As Britain administers the world’s first non-clinical trial doses of the Pfizer-BioNTech COVID-19 vaccine, President Trump signed an executive order earlier today demanding pharmaceutical companies prioritize U.S. patients when distributing doses.
“We must ensure that Americans have priority access to COVID-19 vaccines developed in the United States or procured by the United States Government,” the order reads. After American needs are met by the “free” vaccine, “it is in the interest of the United States to facilitate international access to United States Government COVID-19 Vaccines.”
The administration’s plans to mobilize the Department of Defense in tandem with the Department of Health and Human Services to aid in efficient distribution.
President Trump also threatened to invoke the National Defense Production Act if drug manufacturers fail to provide an adequate supply of the vaccine. “If necessary, we’ll invoke the Defense Production Act, but we don’t think it will be necessary,” the President said at a Tuesday press conference.

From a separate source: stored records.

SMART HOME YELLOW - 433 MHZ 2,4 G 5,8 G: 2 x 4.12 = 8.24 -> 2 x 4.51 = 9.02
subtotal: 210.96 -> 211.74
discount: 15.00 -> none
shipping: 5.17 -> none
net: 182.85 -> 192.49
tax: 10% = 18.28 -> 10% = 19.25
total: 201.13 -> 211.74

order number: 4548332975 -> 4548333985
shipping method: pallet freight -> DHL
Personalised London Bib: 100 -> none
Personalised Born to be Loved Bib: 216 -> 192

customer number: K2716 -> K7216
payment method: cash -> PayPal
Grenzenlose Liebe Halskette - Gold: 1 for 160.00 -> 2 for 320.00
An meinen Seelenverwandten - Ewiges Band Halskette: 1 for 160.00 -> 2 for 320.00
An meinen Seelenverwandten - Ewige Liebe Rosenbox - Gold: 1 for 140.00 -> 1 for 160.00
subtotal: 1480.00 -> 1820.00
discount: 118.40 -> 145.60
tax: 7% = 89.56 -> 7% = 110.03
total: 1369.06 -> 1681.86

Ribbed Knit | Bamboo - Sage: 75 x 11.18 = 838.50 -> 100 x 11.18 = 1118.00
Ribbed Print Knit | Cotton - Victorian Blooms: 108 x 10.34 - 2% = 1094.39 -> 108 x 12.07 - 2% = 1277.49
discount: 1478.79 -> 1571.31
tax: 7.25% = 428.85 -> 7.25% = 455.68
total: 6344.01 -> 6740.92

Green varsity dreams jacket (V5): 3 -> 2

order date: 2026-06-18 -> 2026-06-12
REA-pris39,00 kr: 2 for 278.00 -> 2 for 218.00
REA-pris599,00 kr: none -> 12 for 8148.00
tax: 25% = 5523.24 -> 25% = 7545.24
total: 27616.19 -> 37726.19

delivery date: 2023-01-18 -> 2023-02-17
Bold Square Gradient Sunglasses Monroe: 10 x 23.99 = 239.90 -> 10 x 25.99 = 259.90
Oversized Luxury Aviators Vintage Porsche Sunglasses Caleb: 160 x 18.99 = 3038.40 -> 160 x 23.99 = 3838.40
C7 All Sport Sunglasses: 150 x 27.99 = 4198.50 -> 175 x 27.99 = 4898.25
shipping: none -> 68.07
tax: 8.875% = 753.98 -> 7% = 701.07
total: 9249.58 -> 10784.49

Activating the NDPA grants the federal government a special priority status with all orders and contracts, and gives the administrations the authority to force drug companies to increase production. It could also be used to halt the export of any vaccine produced domestically, establishing a federal government monopsony on the vaccine market.
The FDA is expected to grant emergency use authorization to the American drug manufacturer Pfizer as early as Thursday for their mRNA based vaccine. An FDA hearing for Moderna, using a similar technology, is scheduled for the 17th. Both vaccines have shown to be 95% effective in clinical trials, outshining all competitors.
During the summer, the administration ordered 100 million doses of the two-dose vaccine from both Pfizer and Moderna, with the option to purchase an additional 500 million and 400 million doses, respectively. The initial purchase from Pfizer would vaccinate up to 50 million Americans. The two manufacturers are expected to produce a total of 2.3 billion doses by the end of 2021.
The U.S. would need more than 600 million doses to inoculate every American. According to the NY Times, the Pfizer deal “was one of six contracts that the Trump administration signed with vaccine makers in a strategy intended to hedge its bets and maximize the chances of success.” Contracts were formed over the summer, well before results of each trial were made public and Pfizer emerged as the first company to seek FDA approval.
If Moderna’s vaccine is approved, the two companies are expected to produce enough doses “to vaccinate about 22.5 million people before the end of the year.”
Pfizer also scaled back their initial production estimates from 100 million by the end of December to 50 million doses. Novavax, Johnson & Johnson, and Sanofi, three of the six Operation Warpspeed participants, do not have an estimate on when they’ll complete clinical trials.
The U.S. secured 300 million doses of AstraZeneca’s vaccine back in May. The British company is expected to seek emergency use from the FDA as early as late January. Unlike Moderna and Pfizer, AstraZeneca’s vaccine can be kept in standard refrigerators, making it the easiest of the big 3 to transport and store.